Foxconn’s involvement could be part of that restructuring effort, though the Taiwanese electronics supplier has been interested in Byton for a while. Foxconn in fact helped Byton get off the ground in 2016 when it worked with Tencent to create a company called Future Mobility Corporation that was intended to make electric vehicles, and Future Mobility Corporation eventually turned into Byton. But despite reports that the two tech giants invested in the startup, they never actually put money into the venture and instead left it to find its own funding.

That said, Foxconn has been trying to find a way into the budding electric vehicle space. The electronics giant announced its own electric vehicle platform in October. Foxconn also said in January 2020 that it was working with Fiat Chrysler on electric vehicles, though neither company has issued any update on that project in the intervening year. A spokesperson for Fiat Chrysler, which is currently merging with France’s PSA Group, has repeatedly declined to comment on the status of the partnership over the last year, and Foxconn has not responded to multiple requests for comment.

Foxconn could also presumably be interested in working on the tech inside Byton’s vehicles, like supplying components for the massive 48-inch screen that spans the M-Byte’s dashboard.

Byton first revealed a concept of its electric SUV at the 2018 Consumer Electronics Show. It announced the deal with FAW the following year and finished construction of a factory in Nanjing, China — something many of its peers have yet to achieve. But Byton simultaneously burned through the hundreds of millions of dollars it had raised along the way. It returned to CES in 2020 with a production-ready prototype and was still looking for new funding as the COVID-19 pandemic hit.

Byton came out of CES having generated “very strong momentum” with investors, ranging from pension funds to major automakers, according to one former employee with knowledge of the company’s funding. But when the global economy stalled in response to the pandemic, “things started deteriorating pretty quickly.”

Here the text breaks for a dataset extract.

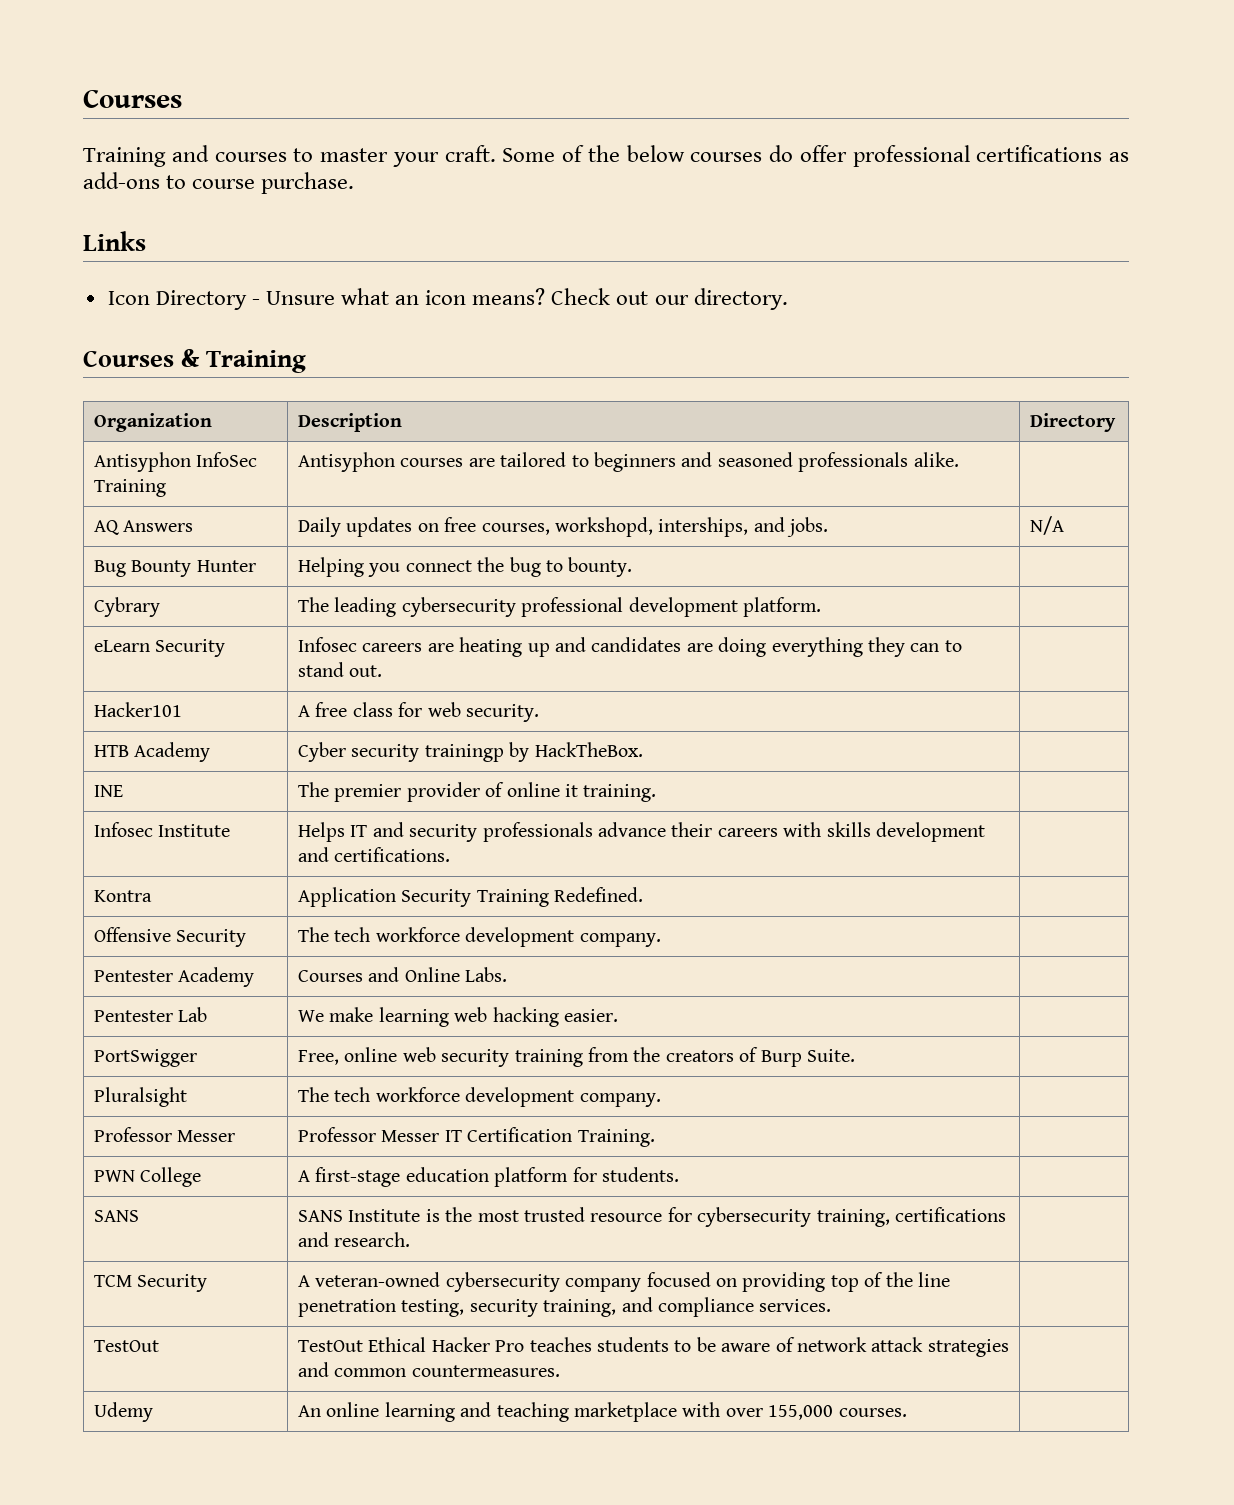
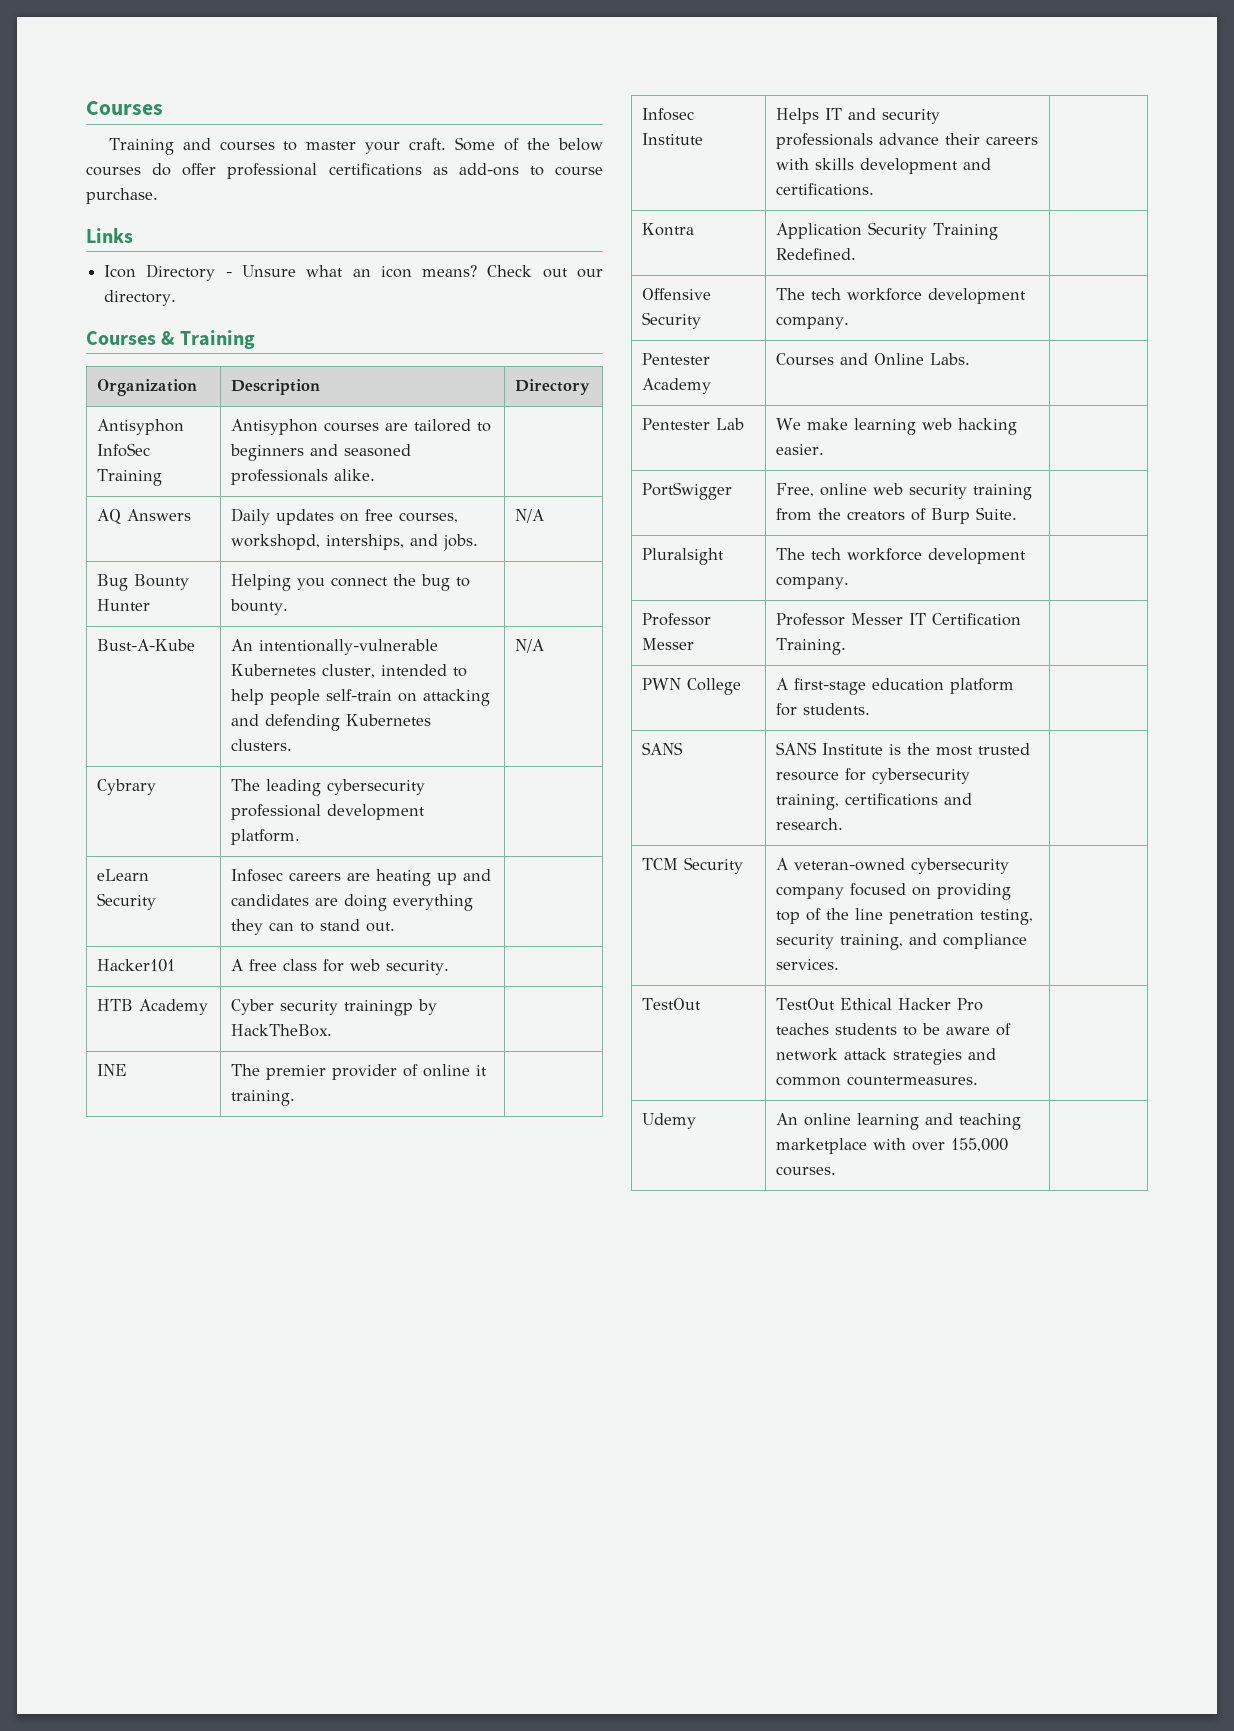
(633, 567) none -> [97,639,196,651] [231,639,439,655] [231,664,468,678] [231,689,491,706] [231,714,432,731] [231,739,293,751] [515,639,545,653] // Bust-A-Kube | An intentionally-vulnerable Kubernetes cluster, intended to help people self-train on attacking and defending Kubernetes clusters. | N/A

The startup had not built up the kind of cash reserves to withstand such an event, this person said, opting instead to plow pretty much all of its roughly $820 million of investments into developing the factory and getting the SUV ready for production while it looked for more funding. (This person said Byton made 200 pre-production prototypes by the time it shut down last June). Byton also took on a lot of debt, including to FAW, that ultimately put it in even greater peril. But lacking the funding to move forward, Byton’s factory — once seen as an asset — ultimately became “an albatross,” Michael Dunne, the head of Chinese automotive consulting group ZoZo Go, told The Verge last month.

Byton’s struggles hit a fever pitch just before a rush of new interest — and more importantly, cash — entered the electric vehicle space, lifting up startups with far less developed products. As as result, Byton’s dire financial situation seems to have inspired it to basically pull up its North American roots, letting hundreds of employees go across 2020. As The Verge first reported last month, Byton has even stopped paying its lawyers in a lawsuit against the company’s former CEO.